--- WORK REQUEST ---
Whenever the word "所以總的生成函數為所有單個生成函數的乘積" turns up in a line below, that line should be copied.

↓↓↓

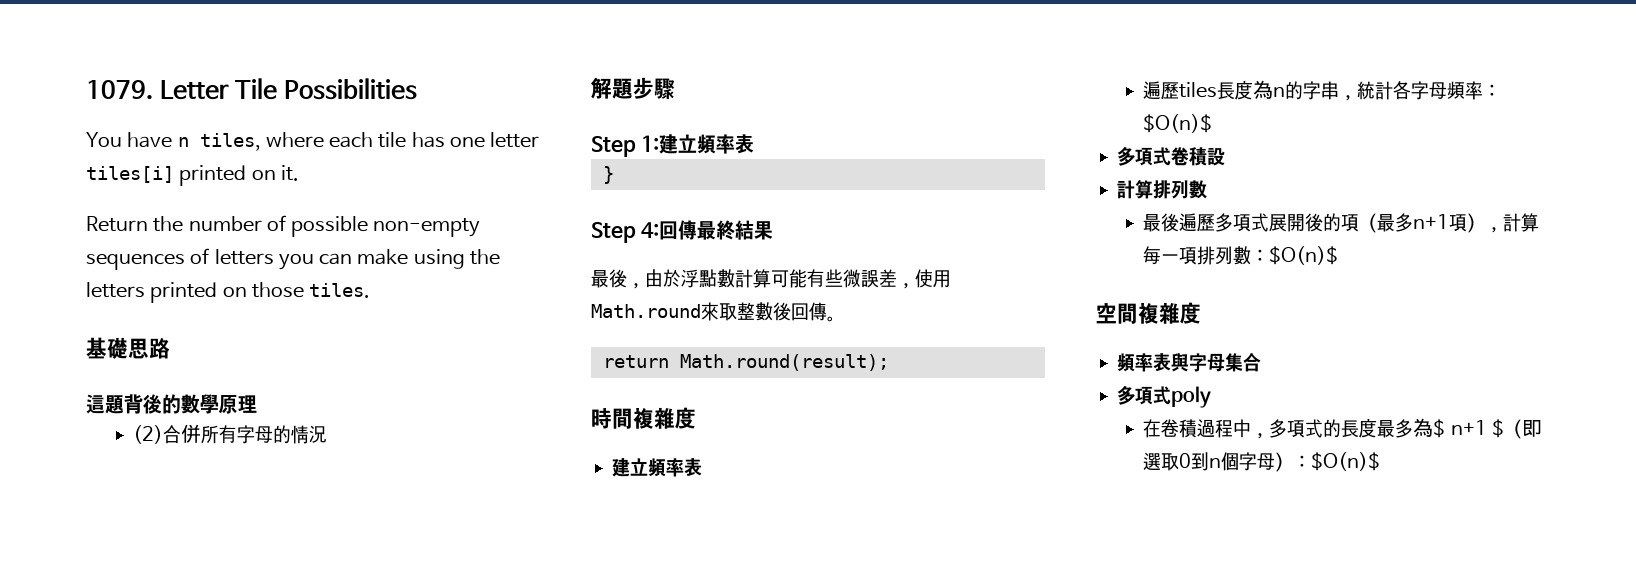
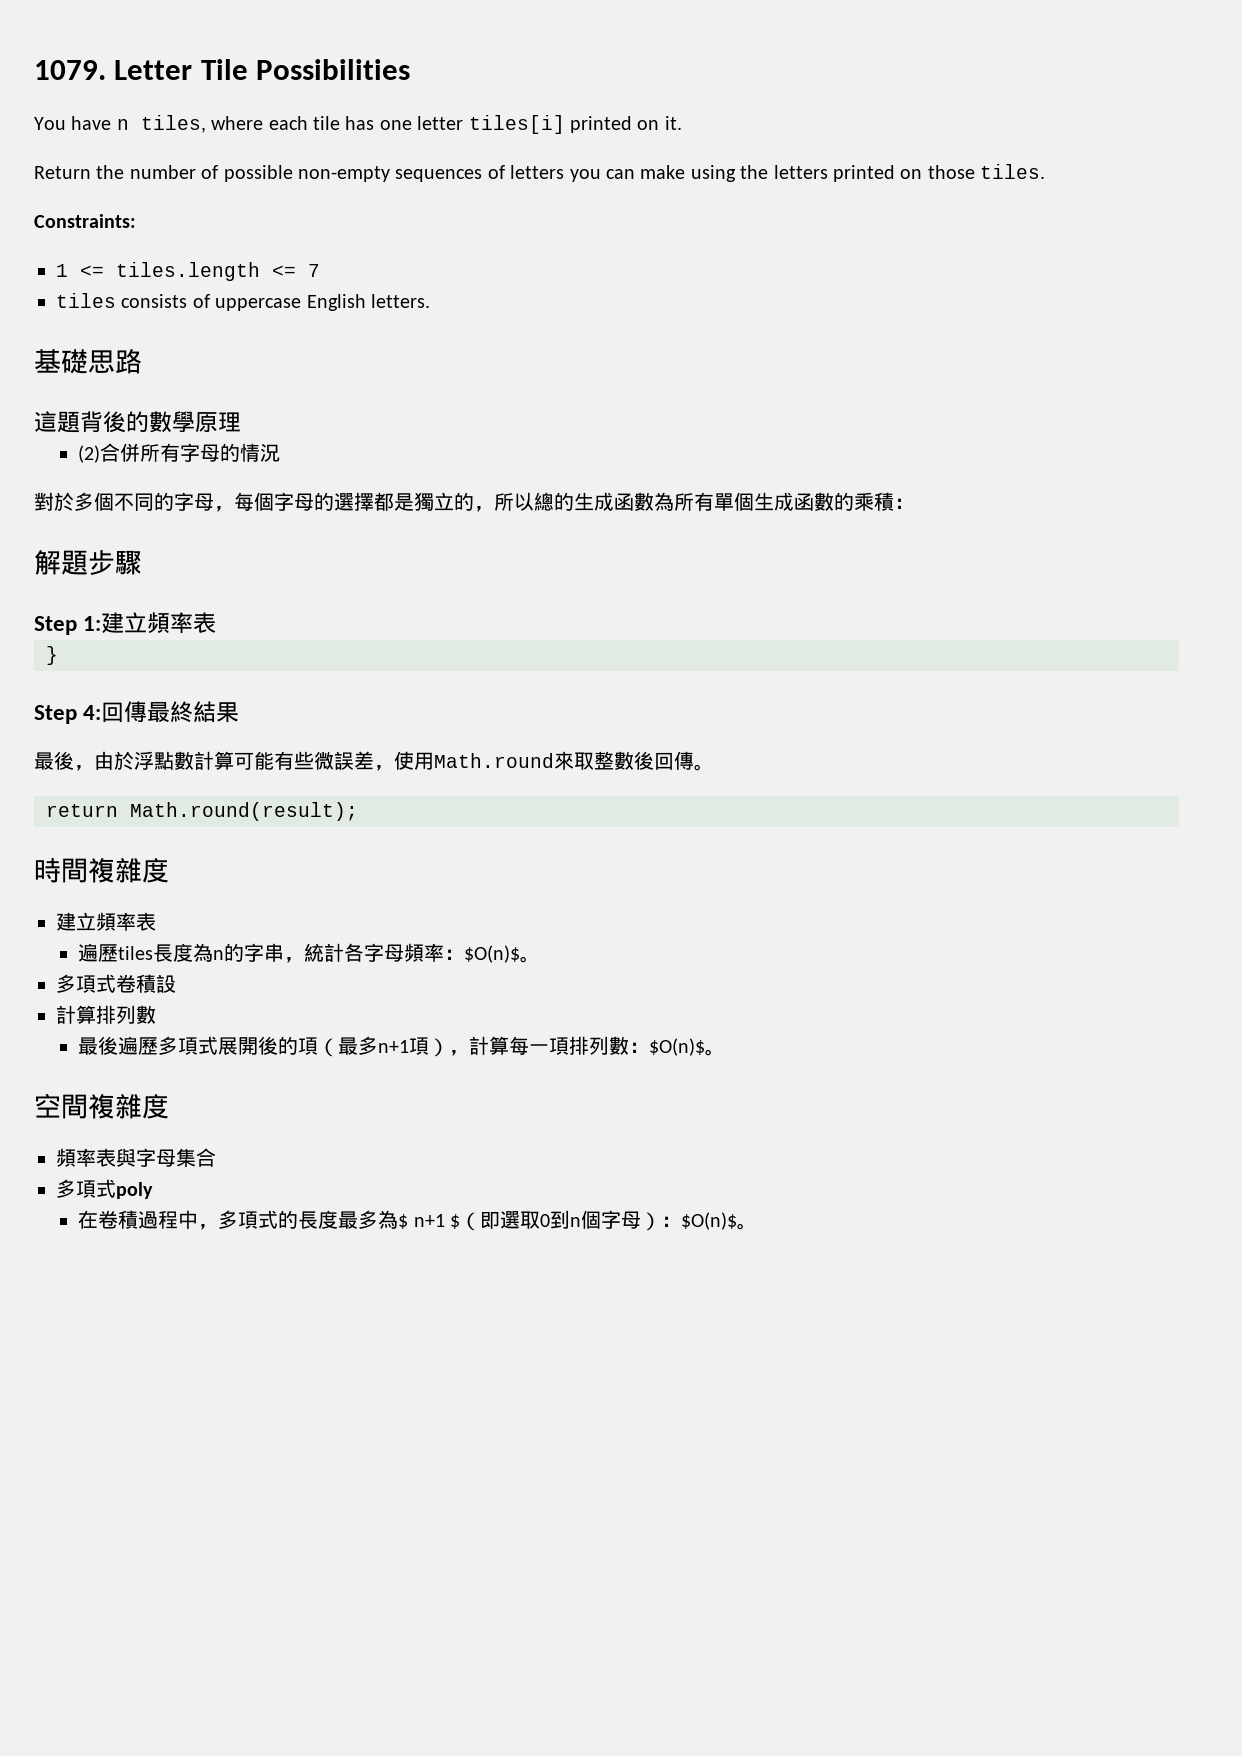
+ Constraints:
+ 1 <= tiles.length <= 7
+ tiles consists of uppercase English letters.
+ 對於多個不同的字母，每個字母的選擇都是獨立的，所以總的生成函數為所有單個生成函數的乘積：
- 遍歷tiles長度為n的字串，統計各字母頻率：$O(n)$
+ 遍歷tiles長度為n的字串，統計各字母頻率：$O(n)$。
- 最後遍歷多項式展開後的項（最多n+1項），計算每一項排列數：$O(n)$
+ 最後遍歷多項式展開後的項（最多n+1項），計算每一項排列數：$O(n)$。
- 在卷積過程中，多項式的長度最多為$ n+1 $（即選取0到n個字母）：$O(n)$
+ 在卷積過程中，多項式的長度最多為$ n+1 $（即選取0到n個字母）：$O(n)$。

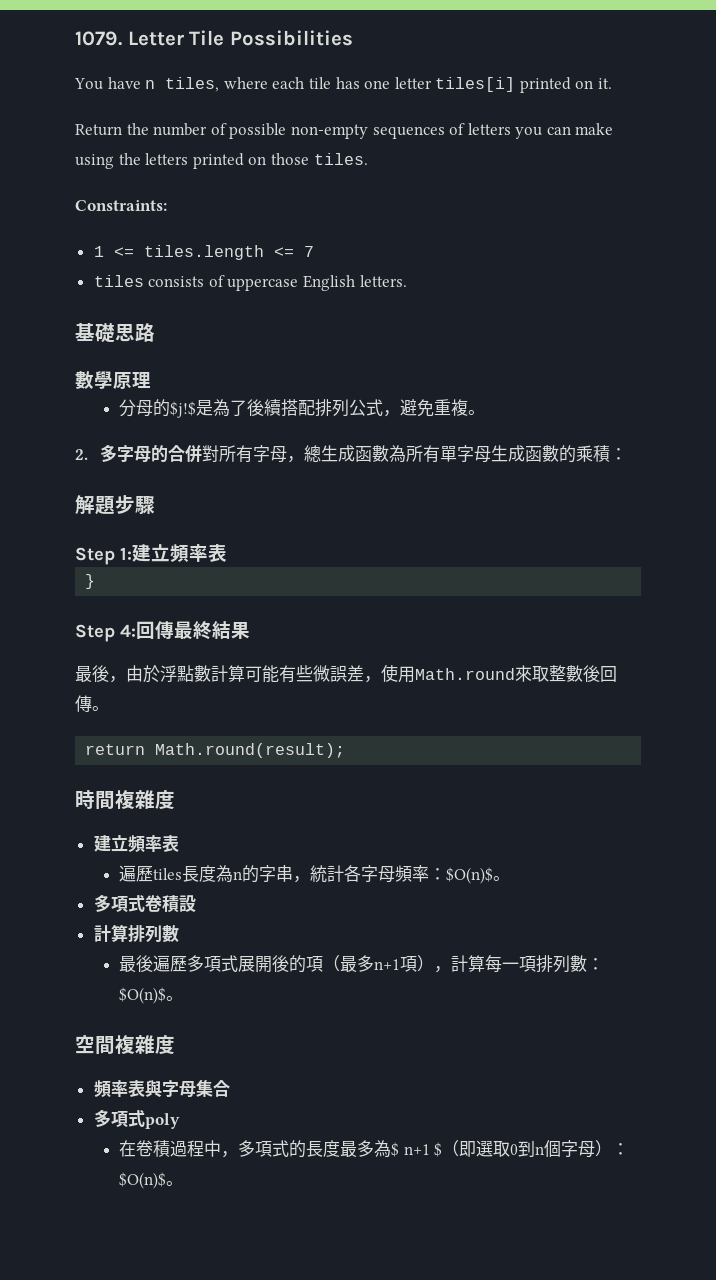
- 這題背後的數學原理
+ 數學原理
- (2)合併所有字母的情況
- 對於多個不同的字母，每個字母的選擇都是獨立的，所以總的生成函數為所有單個生成函數的乘積：
+ 分母的$j!$是為了後續搭配排列公式，避免重複。
+ 2.多字母的合併對所有字母，總生成函數為所有單字母生成函數的乘積：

↑↑↑

--- THE COMPLETED TASK ---
+ 對於多個不同的字母，每個字母的選擇都是獨立的，所以總的生成函數為所有單個生成函數的乘積：
- 對於多個不同的字母，每個字母的選擇都是獨立的，所以總的生成函數為所有單個生成函數的乘積：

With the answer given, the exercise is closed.